[Detected change data]
┄┄┄┄┄┄┄┄┄┄┄┄┄┄┄┄┄┄┄┄

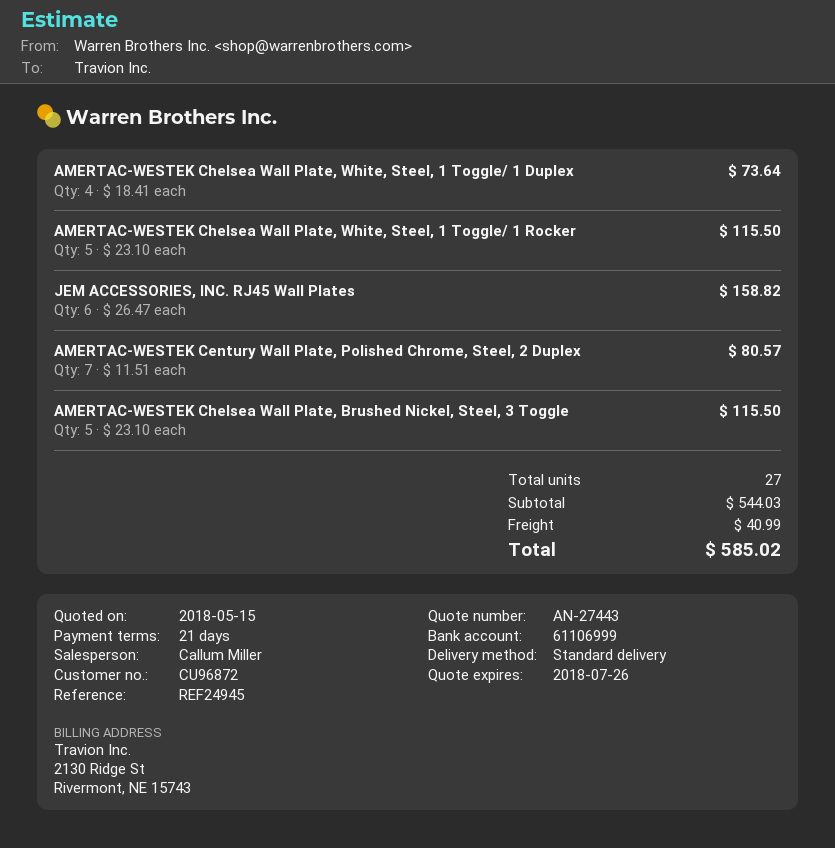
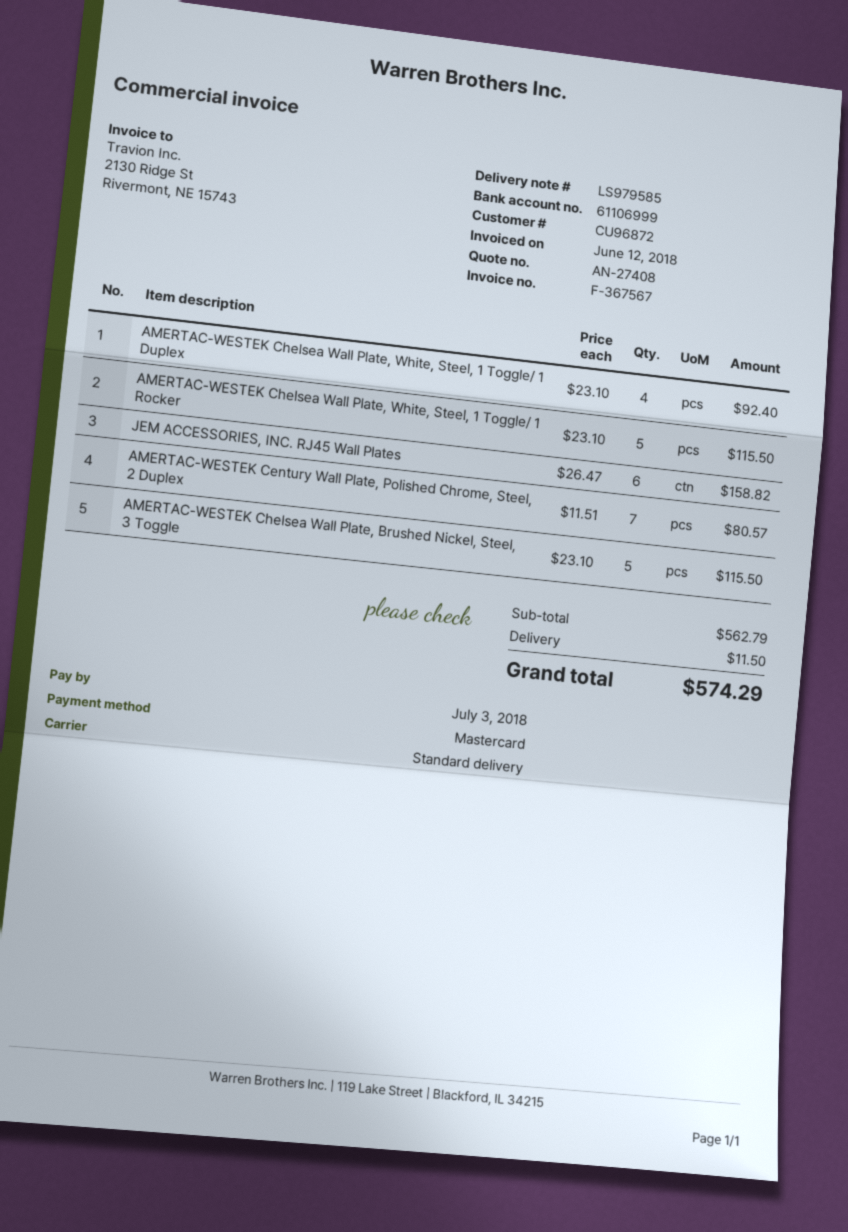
quote number: AN-27443 -> AN-27408
AMERTAC-WESTEK Chelsea Wall Plate, White, Steel, 1 Toggle/ 1 Duplex: 4 x 18.41 = 73.64 -> 4 x 23.10 = 92.40
subtotal: 544.03 -> 562.79
shipping: 40.99 -> 11.50
total: 585.02 -> 574.29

┄┄┄┄┄┄┄┄┄┄┄┄┄┄┄┄┄┄┄┄

Work to be completed
Exclude all images and restate the records above word for word.

Expected output
quote number: AN-27443 -> AN-27408
AMERTAC-WESTEK Chelsea Wall Plate, White, Steel, 1 Toggle/ 1 Duplex: 4 x 18.41 = 73.64 -> 4 x 23.10 = 92.40
subtotal: 544.03 -> 562.79
shipping: 40.99 -> 11.50
total: 585.02 -> 574.29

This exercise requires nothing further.